Depuis l’inondation de 1994, la Garde côtière dépêche un aéroglisseur à Matapédia. De 1995 à 2007, le contact direct entre la Garde côtière et un comité local de citoyens a été établi et aucune inondation n’a ponctué cet intervalle. Depuis 2008, le rôle de ce comité a été graduellement atténué, derrière le ministère de la Sécurité civile. Bien que non comparables à celle de 1994, quatre inondations sont survenues depuis 11 ans, en 2008, 2012, 2014 et cette année.

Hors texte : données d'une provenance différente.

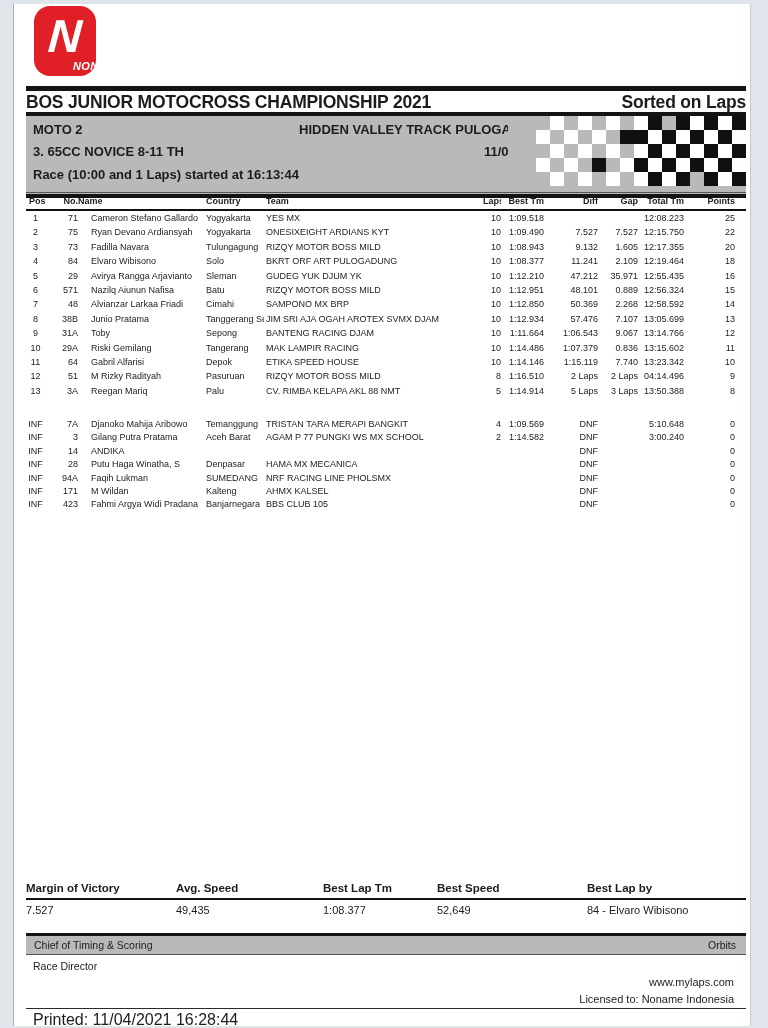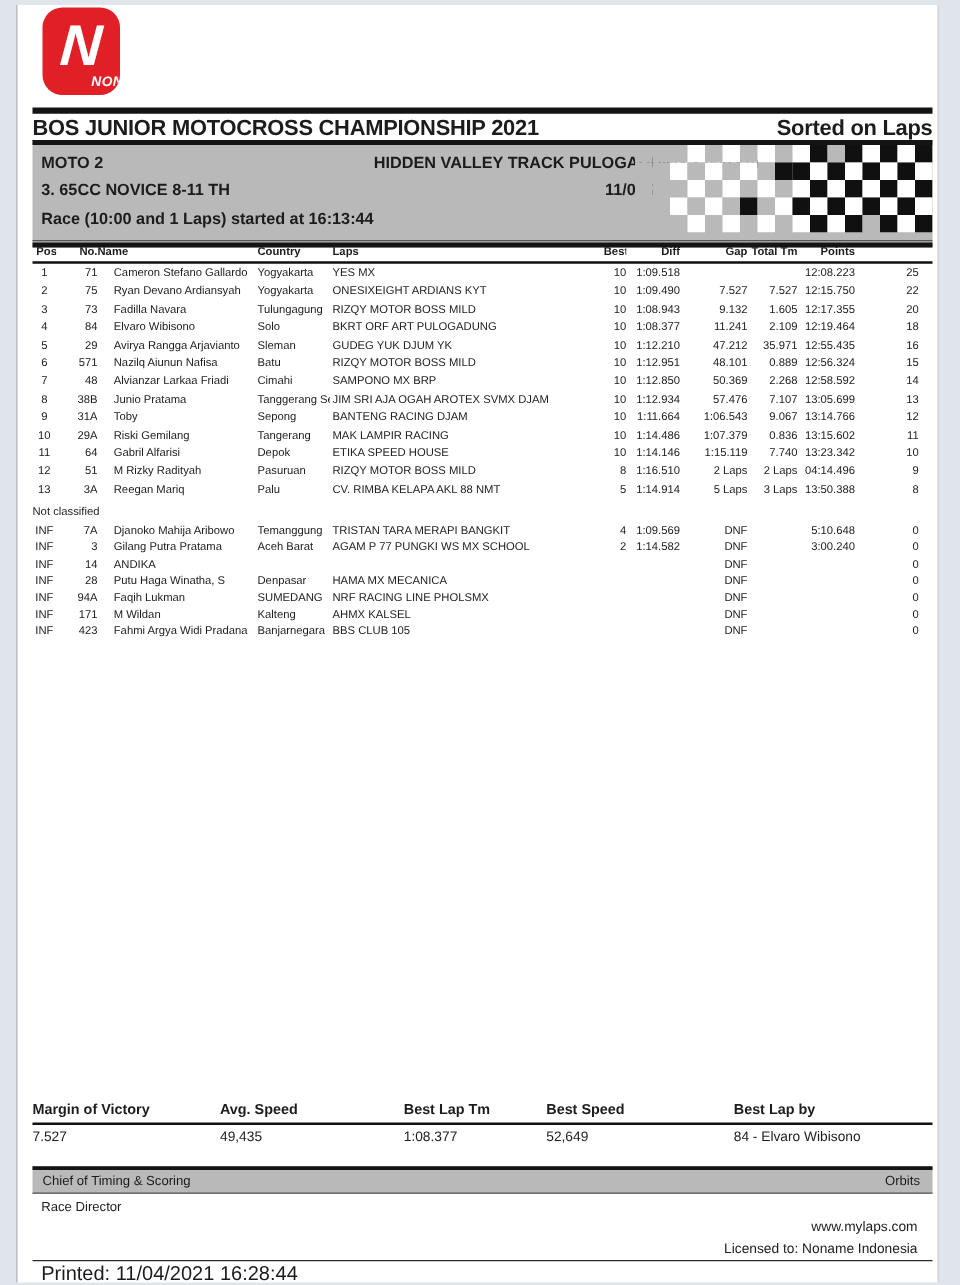--- a/index.html
+++ b/index.html
@@ -197,20 +197,21 @@
         <div class="ck" style="left: 210px; top: 56px; background: rgb(255, 255, 255);"></div>
         <div class="ck" style="left: 224px; top: 56px; background: rgb(16, 16, 16);"></div>
       </div>
   </div>
 
   <div class="content-abs rgrid theader">
     <span>Pos</span>
     <span>No.</span>
     <span>Name</span>
     <span>Country</span>
+    <span>Team</span>
     <span>Laps</span>
     <span>Best Tm</span>
     <span>Diff</span>
     <span>Gap</span>
     <span>Total Tm</span>
     <span>Points</span>
   </div>
 
   <div class="tbody" id="rows-main">
       <div class="rgrid trow">
@@ -377,21 +378,20 @@
     <span>CV. RIMBA KELAPA AKL 88 NMT</span>
     <span>5</span>
     <span>1:14.914</span>
     <span>5 Laps</span>
     <span>3 Laps</span>
     <span>13:50.388</span>
     <span>8</span>
   </div>
     </div>
 
-  <div class="content-abs nc-label">Not classified</div>
 
   <div class="tbody" id="rows-nc">
       <div class="rgrid trow">
     <span>INF</span>
     <span>7A</span>
     <span>Djanoko Mahija Aribowo</span>
     <span>Temanggung</span>
     <span>TRISTAN TARA MERAPI BANGKIT</span>
     <span>4</span>
     <span>1:09.569</span>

«Jeudi, apparemment, ils ne pouvaient plus travailler, parce qu’il manquait d’eau pour l’aéroglisseur. On les a déjà vu travailler dans des conditions pareilles, et approcher des ponts pour briser l’embâcle. Il n’y avait rien de dangereux, mais on était en urgence ici. On ne comprend pas le départ pour aller ouvrir un port de pêche. En Beauce, ils ne peuvent rien faire pour prévenir les inondations. Ici, on a une solution et elle n’a pas été utilisée au maximum », ajoute Richard Mill.

Comme plusieurs citoyens, il a été surpris des endroits choisis par la Garde côtière pour intervenir avec le Sipu Muin sur la rivière Restigouche.

Le Soleil a tenté de savoir pourquoi l’aéroglisseur avait quitté jeudi alors que le travail de déglaçage était loin d’être terminé. Le service des communications de La Garde côtière n’a pas répondu à cette question depuis vendredi.

Janique Lebrun, directrice régionale de la Sécurité publique, a indiqué au Soleil avoir été informée que « la mission première de la Garde côtière, c’est de déglacer les ports de pêche ».

Pourtant, le 12 avril, Guylaine Beaudoin, porte-parole de La Garde côtière, assurait que la prévention des inondations passait devant le déglaçage des ports pour cet organisme fédéral.

La mairesse de Matapédia, Nicole Lagacé, a refusé dimanche de commenter l’intervention de la Garde côtière. « Je félicite tout le monde qui a été sur le terrain (…) Je suis contente que nous soyons arrivés à la fin de ce mauvais épisode ».